Quanto al modo di fare lezione, il giudizio dei ragazzi è particolarmente interessante. Oltre un terzo degli studenti, il 37%, afferma che la totalità dei propri insegnanti ha continuato a fare lezione allo stesso identico modo di prima, “come se fossimo in aula” invece che dietro ad uno schermo; il 44% sostiene che la maggior parte dei docenti si è comportata così, ma qualche insegnante ha introdotto delle novità; il 19% degli studenti afferma, invece, che la maggior parte dei suoi docenti ha sperimentato nuove modalità di insegnamento. Tra le novità introdotte, i ragazzi segnalano, nell’ordine, l’arricchimento delle lezioni con video e filmati (65%); l’utilizzo della modalità “asincrona”, lezioni digitali caricate dai docenti sulla piattaforma e poi liberamente fruibili dagli studenti (49%); l’impiego di esercizi interattivi, giochi didattici e test (40%); l’utilizzo di App (27%), e via così, fino ad arrivare ad uno sparuto 3% che ha visto i propri docenti cimentarsi anche nell’utilizzo di “giochi di ruolo”.

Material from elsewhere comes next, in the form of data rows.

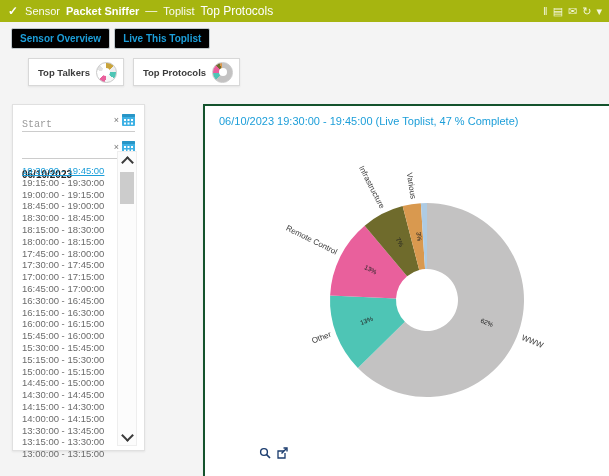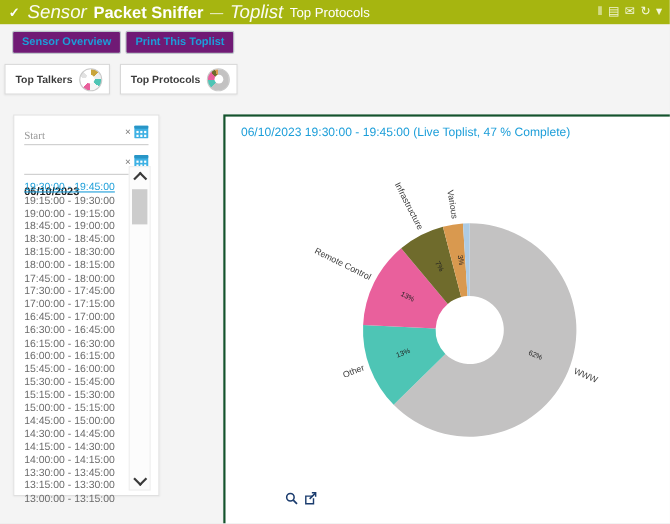--- a/index.html
+++ b/index.html
@@ -3,54 +3,54 @@
 <meta charset="utf-8">
 <style>
   html,body{margin:0;padding:0;background:#e9e9e9;}
   .page{position:relative;width:609px;height:476px;background:#f4f4f4;overflow:hidden;
         font-family:"Liberation Sans",sans-serif;}
 
   
   .hdr{position:absolute;left:0;top:0;width:609px;height:22px;background:#a6b510;
        color:#fff;display:flex;align-items:center;padding-left:8px;box-sizing:border-box;}
   .hdr .chk{font-weight:bold;font-size:12px;margin-right:7px;}
-  .hdr .lbl{font-style:italic;font-size:17px;opacity:.95;margin-right:6px;}
-  .hdr .strong{font-weight:bold;font-size:15px;margin-right:6px;}
+  .hdr .lbl{font-size:11px;opacity:.95;margin-right:6px;}
+  .hdr .strong{font-weight:bold;font-size:11px;margin-right:6px;}
   .hdr .dash{opacity:.85;margin-right:6px;font-size:12px;}
   .hdr .plain{font-size:12px;}
   .hdr-icons{position:absolute;right:7px;top:0;height:22px;display:flex;align-items:center;gap:5px;}
   .hicon{color:#f3f7da;font-size:11px;line-height:22px;cursor:pointer;}
 
   
   .toolbar{position:absolute;left:11px;top:28px;display:flex;gap:4px;}
-  .btn{background:#701a75;border:1px solid #bfc8cc;border-radius:2px;color:#1c9ed9;
+  .btn{background:#000000;border:1px solid #bfc8cc;border-radius:2px;color:#1c9ed9;
        font-weight:bold;font-size:10px;padding:4px 8px;cursor:pointer;font-family:"Liberation Sans",sans-serif;}
 
   
-  .tabs{position:absolute;left:4px;top:58px;display:flex;gap:9px;}
+  .tabs{position:absolute;left:28px;top:58px;display:flex;gap:9px;}
   .tab-card{background:#fff;border:1px solid #d8d8d8;box-shadow:0 1px 2px rgba(0,0,0,.07);
             height:26px;display:flex;align-items:center;padding:0 6px 0 9px;cursor:pointer;}
   .tab-label{font-size:9.5px;font-weight:bold;color:#3c3c3c;margin-right:6px;white-space:nowrap;}
   .tab-icon{width:21px;height:21px;border-radius:50%;position:relative;border:1px solid #c9c9c9;box-sizing:border-box;}
   .tab-icon::after{content:"";position:absolute;left:50%;top:50%;width:8px;height:8px;margin:-4px 0 0 -4px;
                    background:#fff;border-radius:50%;}
   .idx-0 .tab-icon{background:conic-gradient(#c9a43b 0 13%,#eeeeee 13% 24%,#4ec5b5 24% 36%,
                    #f6f6f6 36% 52%,#e9609c 52% 63%,#ffffff 63% 79%,#e2e2e2 79% 88%,#ffffff 88% 100%);}
   .idx-1 .tab-icon{background:conic-gradient(#ffffff 0 62%,#f1f1f1 62% 75%,#4ec5b5 75% 83%,
                    #e9609c 83% 89%,#c9a43b 89% 95%,#ffffff 95% 100%);}
   .idx-1 .tab-icon::after{width:12px;height:12px;margin:-6px 0 0 -6px;}
   .idx-2 .tab-icon{background:conic-gradient(#c3c2c2 0 62%,#4ec5b5 62% 75%,#e9609c 75% 88%,
                    #6f6b2c 88% 95%,#d9994f 95% 99%,#c3c2c2 99% 100%);}
 
   
   .filter-panel{position:absolute;left:12px;top:104px;width:133px;height:347px;background:#fff;
                 border:1px solid #e0e0e0;box-shadow:0 1px 2px rgba(0,0,0,.07);box-sizing:border-box;}
   .inp-row{position:relative;margin:8px 9px 0 9px;border-bottom:1px solid #ccc;height:18px;}
   .inp-row input{border:none;outline:none;width:80px;font-size:10px;color:#555;
-                 font-family:Liberation Serif, serif;background:transparent;padding:2px 0;}
+                 font-family:Liberation Mono, monospace;background:transparent;padding:2px 0;}
   .inp-row input::placeholder{color:#9a9a9a;}
   .inp-icons{position:absolute;right:0;top:1px;display:flex;align-items:center;gap:3px;}
   .clear-x{font-size:9px;color:#777;cursor:pointer;line-height:12px;}
   .cal{cursor:pointer;display:block;}
   .date-hdr{margin:10px 0 4px 9px;font-size:10px;font-weight:bold;color:#222;}
   .time-list{position:absolute;left:9px;top:60px;width:95px;}
   .time-link{display:block;font-size:9.5px;color:#6b6b6b;line-height:11.8px;height:11.8px;
              text-decoration:none;cursor:pointer;white-space:nowrap;}
   .time-link.selected{color:#1c9ed9;text-decoration:underline;}
 
@@ -90,21 +90,21 @@
         <span class="hicon idx-1">▤</span>
         <span class="hicon idx-2">✉</span>
         <span class="hicon idx-3">↻</span>
         <span class="hicon idx-4">▾</span>
       </div>
   </div>
 
   <div class="toolbar">
 
   <button class="btn idx-0">Sensor Overview</button>
-      <button class="btn idx-1">Print This Toplist</button>
+      <button class="btn idx-1">Live This Toplist</button>
     </div>
 
   <div class="tabs">
 
   <div class="tab-card idx-0">
         <span class="tab-label">Top Talkers</span>
         <span class="tab-icon"></span>
       </div>
       <div class="tab-card idx-2">
         <span class="tab-label">Top Protocols</span>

Ripercussioni sulla socialità: un anno sprecato

Anche la sfera della socialità risulta impattata negativamente dalla lontananza da scuola: per quasi 6 studenti su 10 (59%) la propria capacità di socializzare ha subito ripercussioni negative, così come il proprio umore/stato d’animo (57%) e una quota di non molto inferiore (52%), sostiene che le proprie amicizie siano state messe alla prova.

Per il 18% anche le relazioni con i propri familiari sono peggiorate, anche se una percentuale quasi corrispondente (19%) registra invece un miglioramento delle relazioni familiari durante questo periodo di convivenza forzata (più tra il 16-18enni, 21% rispetto al 15% dei 14-16enni).